34話
「皆様、こちらにいらしたのですね
夕食の準備ができましたので
食堂の方へお越しください。」
ラーナが、そう言うと
「申し訳ありません。
裏庭で、魔法の練習をする事を
伝え忘れていました。」
エイミーは、ラーナに謝っていたが
ラーナは、怒っている様子はなく
むしろ、ニコりと微笑んでいた。
それを、不思議そうに見ていた私に
「メイド長は、お優しい方で
エイミーが、普段から
おっちょこちょいなのを
知っているのですよ!
だから、怒らずに
微笑んだんだと思います。」
アンナが、耳元でそう教えてくれた。
「謝っているエイミーに
なんで、微笑んでいるのか
気になってたけど
そういえば、優しい方って
言ってたもんね!」
私と、アンナが小声で話していると
「どうしたんだ?
早く飯食いに行こーぜ!」
グレンは、そう言い私の肩に
腕を回した
「えっちょっと!」
私は、そう言ったが
グレンは、気にせず....
なぜか、食堂まで
一緒に行くことになった。
そして....
それぞれが、食事を終えて
部屋に戻って行くので
私も、グレン、リオ、レオと一緒に
部屋に戻ろうとして、4人で4階に着いた頃
「姫ちゃん!少し話せるかな?」
ロアンは、私達の部屋の階まで来て
私を、呼び止めた。
「今日は、お疲れ様!
日に日に、練習がしんどく
なってきているかもしれないけど
姫ちゃんになら、できると思って
教えてるんだけど....
本当に、キツかったら
いつでも言ってね!
とりあえず、今日は
ゆっくり休んで!おやすみ!」
そう言い、ロアンは、階段の方へ
向かっていった。
「なんだ?あいつ?
それだけを言うために
ここに来たのか?
変なヤツだな!
まっ俺らも、早く部屋に戻って
今日は、ゆっくり休もうぜ!
明日な!おやすみー!」
グレンは、そう言い
部屋に戻った!
レオと、リオも部屋に
戻って行った。
そして、私も部屋に戻り
その日は、ゆっくり休むため
早めに寝る事にした。
グレンは、ロアンの事を
変なやつだと言っていたけど
ロアンなりに、気にしてくれたんだと
私は、思った。
次の日
いつも通りの朝を迎えて
朝食後、昨日のメンバーと一緒に
裏庭へ向かった。
「どう?ゆっくり休めた?」
ロアンが、そう気にかけてくれた。
「うん。

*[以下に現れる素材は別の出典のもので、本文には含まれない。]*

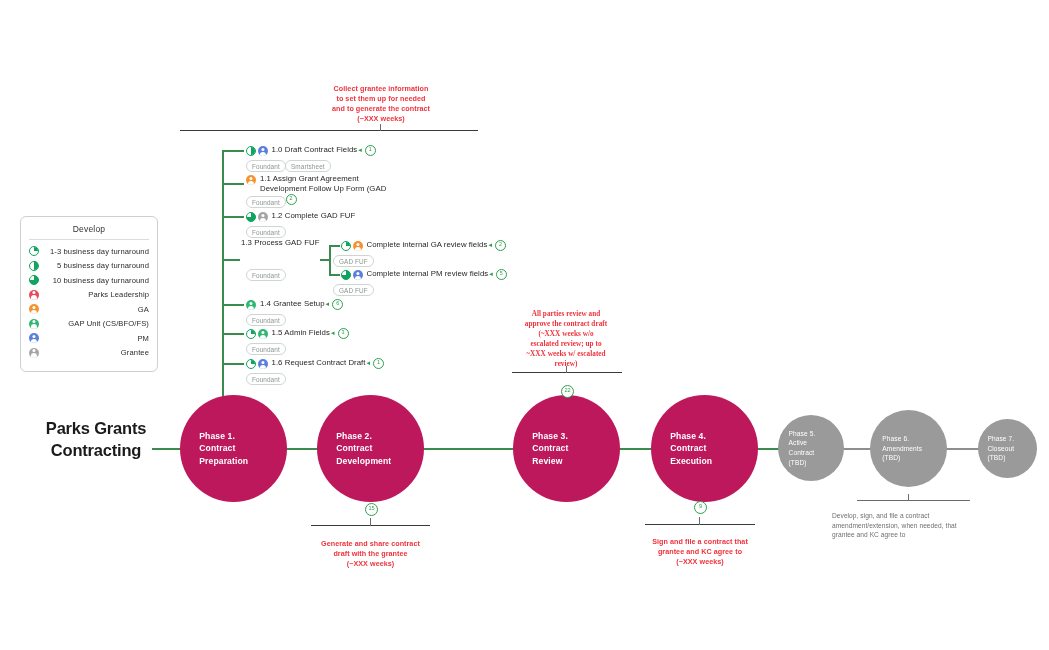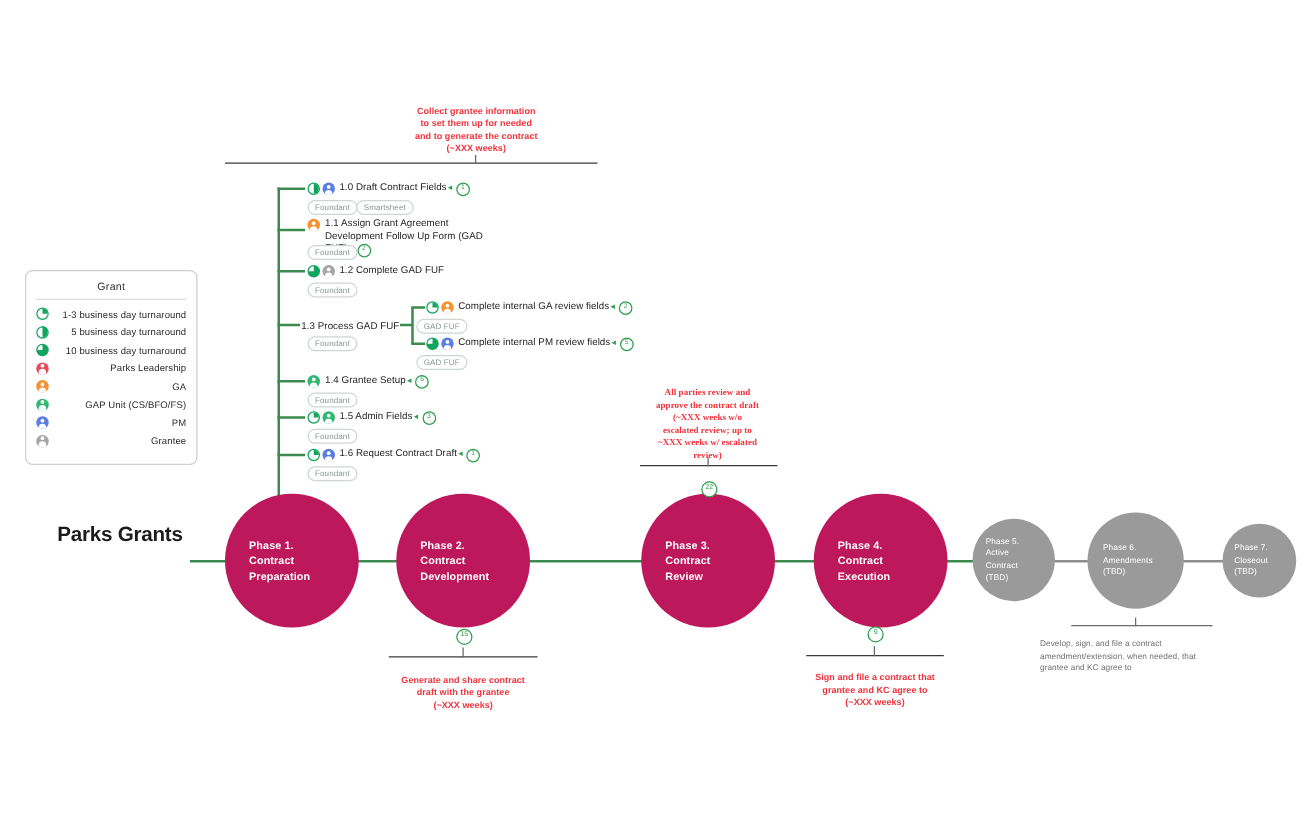--- a/index.html
+++ b/index.html
@@ -81,21 +81,21 @@
          font-weight:bold;line-height:1.38;letter-spacing:.05px;}
   .annot.grey{color:#6f6f6f;font-weight:normal;text-align:left;line-height:1.45;font-size:6.6px;}
   .bracket{position:absolute;background:#3a3a3a;height:1px;}
   .bracket-stem{position:absolute;background:#6b6b6b;width:1.4px;}
   .bracket.g{background:#6b6b6b;}
 </style>
 </head>
 <body>
 
 <div class="abs" id="legend">
-  <div class="legend-title">Grant</div>
+  <div class="legend-title">Develop</div>
 
   <div class="legend-row">
     <span class="pie p25"></span>
     <span class="lbl">1-3 business day turnaround</span>
   </div>
   <div class="legend-row">
     <span class="pie p50"></span>
     <span class="lbl">5 business day turnaround</span>
   </div>
   <div class="legend-row">
@@ -119,20 +119,21 @@
     <span class="lbl">PM</span>
   </div>
   <div class="legend-row">
     <span class="person" style="background:#a6a6a6"></span>
     <span class="lbl">Grantee</span>
   </div>
 </div>
 
 <div class="abs" id="wf-title">
   <div>Parks Grants</div>
+  <div>Contracting</div>
 </div>
 
 <div class="annot" style="left:270px;top:84px;width:222px;">
   <div>Collect grantee information</div>
   <div>to set them up for needed</div>
   <div>and to generate the contract</div>
   <div>(~XXX weeks)</div>
 </div>
 <div class="bracket" style="left:180px;top:130px;width:298px;"></div>
 <div class="bracket-stem" style="left:380px;top:124px;height:7px;"></div>
@@ -163,21 +164,21 @@
 <div class="task" style="left:246px;top:211px;">
   <span class="ticons">
     <span class="pie p75"></span>
     <span class="person" style="background:#a6a6a6"></span>
   </span>
   <span class="tlabel">1.2 Complete GAD FUF</span>
 </div>
 <div class="chip" style="left:246px;top:226px;">Foundant</div>
 
 <div class="hline" style="left:222px;top:259px;width:18px;"></div>
-<div class="task" style="left:241px;top:256px;justify-content:center;">
+<div class="task" style="left:241px;top:238px;justify-content:center;">
   <span class="tlabel">1.3 Process GAD FUF</span>
 </div>
 <div class="chip" style="left:246px;top:269px;">Foundant</div>
 
 <div class="hline" style="left:320px;top:259px;width:10px;"></div>
 <div class="vline" style="left:329px;top:246px;height:29px;"></div>
 <div class="hline" style="left:329px;top:245px;width:11px;"></div>
 <div class="hline" style="left:329px;top:274px;width:11px;"></div>
 
 <div class="task" style="left:341px;top:240px;">

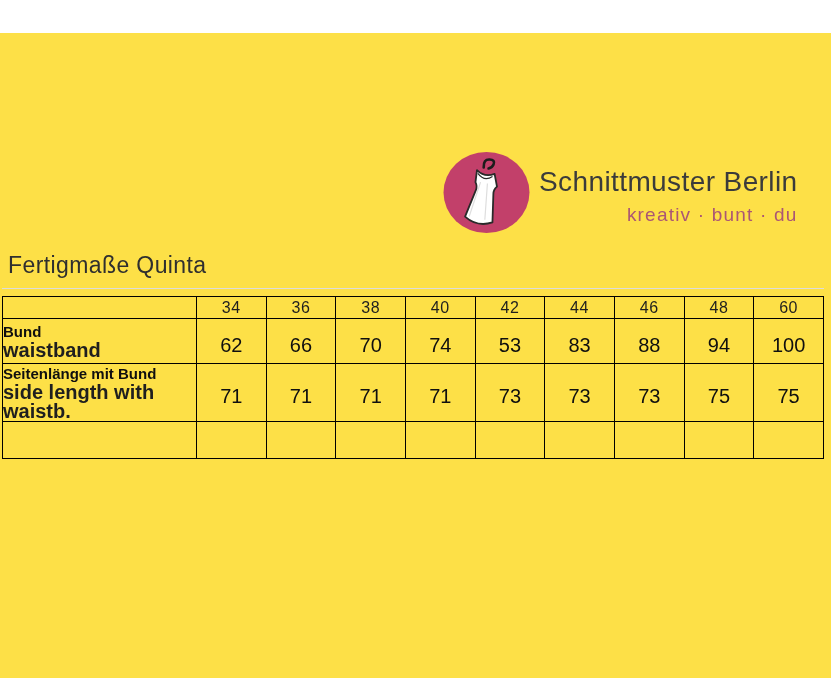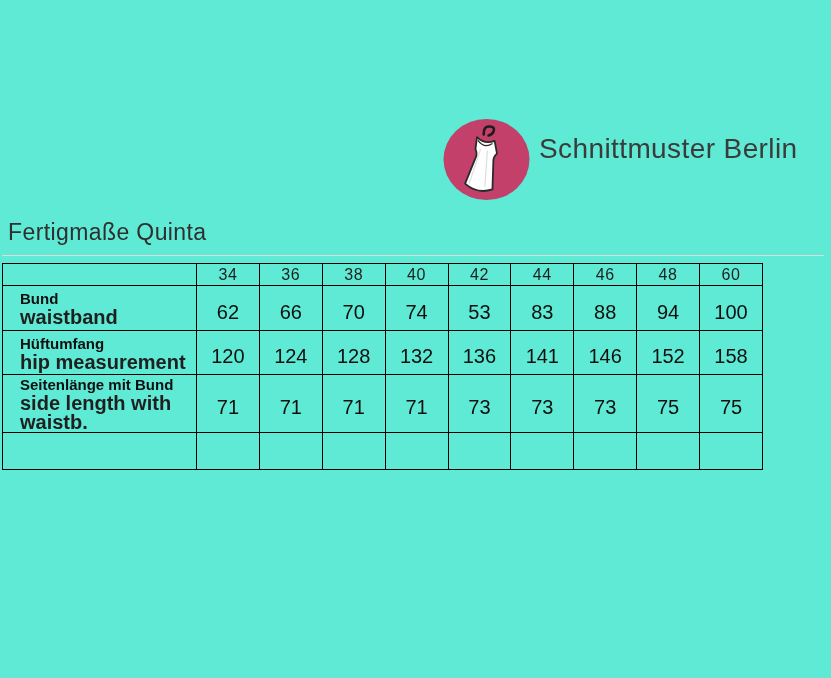--- a/index.html
+++ b/index.html
@@ -1,21 +1,21 @@
 <!DOCTYPE html>
 <html><head>
 <meta charset="utf-8">
 <style>
   * { margin:0; padding:0; box-sizing:border-box; }
   html,body { background:#fff; }
   body {
     width:831px; height:678px; position:relative; overflow:hidden;
     font-family:"Liberation Sans", sans-serif;
   }
-  .page { position:absolute; inset:0; background:#5eead4; }
+  .page { position:absolute; inset:0; background:#fde047;margin-top:33px; }
 
   
   .logo { position:absolute; left:443px; top:118px; display:flex; align-items:flex-start; }
   .logo-mark { width:87px; height:83px; flex:0 0 auto; }
   .logo-text { margin-left:9px; padding-top:17px; }
   .brand-name {
     font-size:28px; color:#3b3b3b; letter-spacing:0.4px;
     line-height:1; white-space:nowrap; font-weight:400;
   }
   .brand-tagline {
@@ -25,35 +25,35 @@
 
   
   .doc-title {
     position:absolute; left:8px; top:219px;
     font-size:23px; color:#2f2f2f; letter-spacing:0.4px; font-weight:400;
   }
 
   
   .hairline { position:absolute; left:2px; top:255px; width:822px; height:1px; background:#dcdcdc; }
   table.size-table {
-    position:absolute; left:2px; top:263px; width:761px;
+    position:absolute; left:2px; top:263px; width:822px;
     border-collapse:collapse; table-layout:fixed;
   }
   .size-table td, .size-table th { border:1px solid #000; overflow:hidden; }
   .size-table th {
     font-weight:400; font-size:16px; letter-spacing:0.6px; color:#1f1f1f;
     text-align:center; vertical-align:middle;
   }
   tr.r-head   { height:22px; }
   tr.r-bund   { height:45px; }
   tr.r-hueft  { height:44px; }
   tr.r-seiten { height:40px; }
   tr.r-saum   { height:39px; }
   tr.r-empty  { height:37px; }
-  .label-cell { padding-left:17px; vertical-align:middle; }
+  .label-cell { padding-left:0; vertical-align:middle; }
   .lbl-de { font-weight:bold; font-size:15px; color:#0f0f0f; line-height:19px; }
   .lbl-en { font-weight:700; font-size:20px; color:#1f1f1f; line-height:19px; }
   .val {
     text-align:center; vertical-align:middle;
     font-size:20px; color:#0f0f0f; padding-top:8px;
   }
 </style>
 </head>
 <body>
 
@@ -64,20 +64,21 @@
       <ellipse cx="43.5" cy="41.5" rx="43" ry="40.5" fill="#c2406a"></ellipse>
       <g transform="rotate(12 43 20)">
         <path d="M40 17 q-2 -8 4 -9 q6 -1 5 4 q-0.5 3 -4 5" fill="none" stroke="#1c1c1c" stroke-width="2.6" stroke-linecap="round"></path>
         <path d="M34 21 q9 6 18 0 l5 12 q-3 4 -2 8 l5 28 q-14 8 -28 0 l5 -28 q1 -4 -2 -8 z" fill="#ffffff" stroke="#2a2a2a" stroke-width="1.8" stroke-linejoin="round"></path>
         <path d="M35.5 24 q8 7 15 0" fill="none" stroke="#2a2a2a" stroke-width="1.2"></path>
         <path d="M40 32 l-4 36 M47 32 l5 36" fill="none" stroke="#dedede" stroke-width="1.2"></path>
       </g>
     </svg>
     <div class="logo-text">
       <div class="brand-name">Schnittmuster Berlin</div>
+      <div class="brand-tagline">kreativ · bunt · du</div>
     </div>
   </div>
 
   <div class="doc-title">Fertigmaße Quinta</div>
 
   <div class="hairline"></div>
 
   <table class="size-table">
     <colgroup>
       <col style="width:194px">
@@ -114,35 +115,20 @@
         <td class="val">66</td>
         <td class="val">70</td>
         <td class="val">74</td>
         <td class="val">53</td>
         <td class="val">83</td>
         <td class="val">88</td>
         <td class="val">94</td>
         <td class="val">100</td>
       </tr>
 
-      <tr class="r-hueft">
-        <td class="label-cell">
-          <div class="lbl-de">Hüftumfang</div>
-          <div class="lbl-en">hip measurement</div>
-        </td>
-        <td class="val">120</td>
-        <td class="val">124</td>
-        <td class="val">128</td>
-        <td class="val">132</td>
-        <td class="val">136</td>
-        <td class="val">141</td>
-        <td class="val">146</td>
-        <td class="val">152</td>
-        <td class="val">158</td>
-      </tr>
 
       <tr class="r-seiten">
         <td class="label-cell">
           <div class="lbl-de">Seitenlänge mit Bund</div>
           <div class="lbl-en">side length with waistb.</div>
         </td>
         <td class="val">71</td>
         <td class="val">71</td>
         <td class="val">71</td>
         <td class="val">71</td>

たくさん寝たから
今日も、練習頑張れるよ!!」
私は、そう言い練習を始めた
もちろん、休憩を挟みながら。
「やったー!ねぇねぇ
今のどれくらい出来てた?
結構、頑張ったと思うんだけど!」
私がそう言うと
「やったじゃない!5分よ!5分!」
リュカが、タイムを教えてくれて
2人で喜んでいると
「徐々に一定の量の魔力を
維持できる時間が、伸びてきたね!
そろそろ、次ステップに
移ろうか?」
ロアンが、そう言うので
「よろしくお願いします!」
私が、そう言うと
「一定の量の魔力を
出したまま、普段通りの
生活をしてもらおうと思う!
ただ、食事中や、トイレやお風呂
そして、寝てる時は
いつも通りでいいけど
それ以外の時は、なるべく
一定の量の魔力を出したままで
生活してみてほしい!
もちろん、今まで通り
休憩を挟みながらね。」
ロアンは、次のステップの
説明をしてくれたが....
不安しかない。
「そんな事、今の状態の私にできるかな?」
私がそう聞くと
「やり始めは、キツいかもしれないけど
すぐに慣れるよ!
普段の生活をする事で
より、身体に感覚が馴染むんだ。
いずれは、休憩を挟まない状態で
1日中魔力をキープできるようになるのが
望ましいから、それを目標に頑張ろう!」
ロアンは、そう言い励ましてくれた!
「不安はあるけど、頑張ってみる!」
私がそう言うと
みんなが、励ましてくれた!
それから、私は
一定の量の魔力を、放出させた状態で
普段通りの生活をする事になった。
徐々にできる時間は
増えてきているものの
休憩を挟んでも1日中は
とても、キツく過酷なものだった。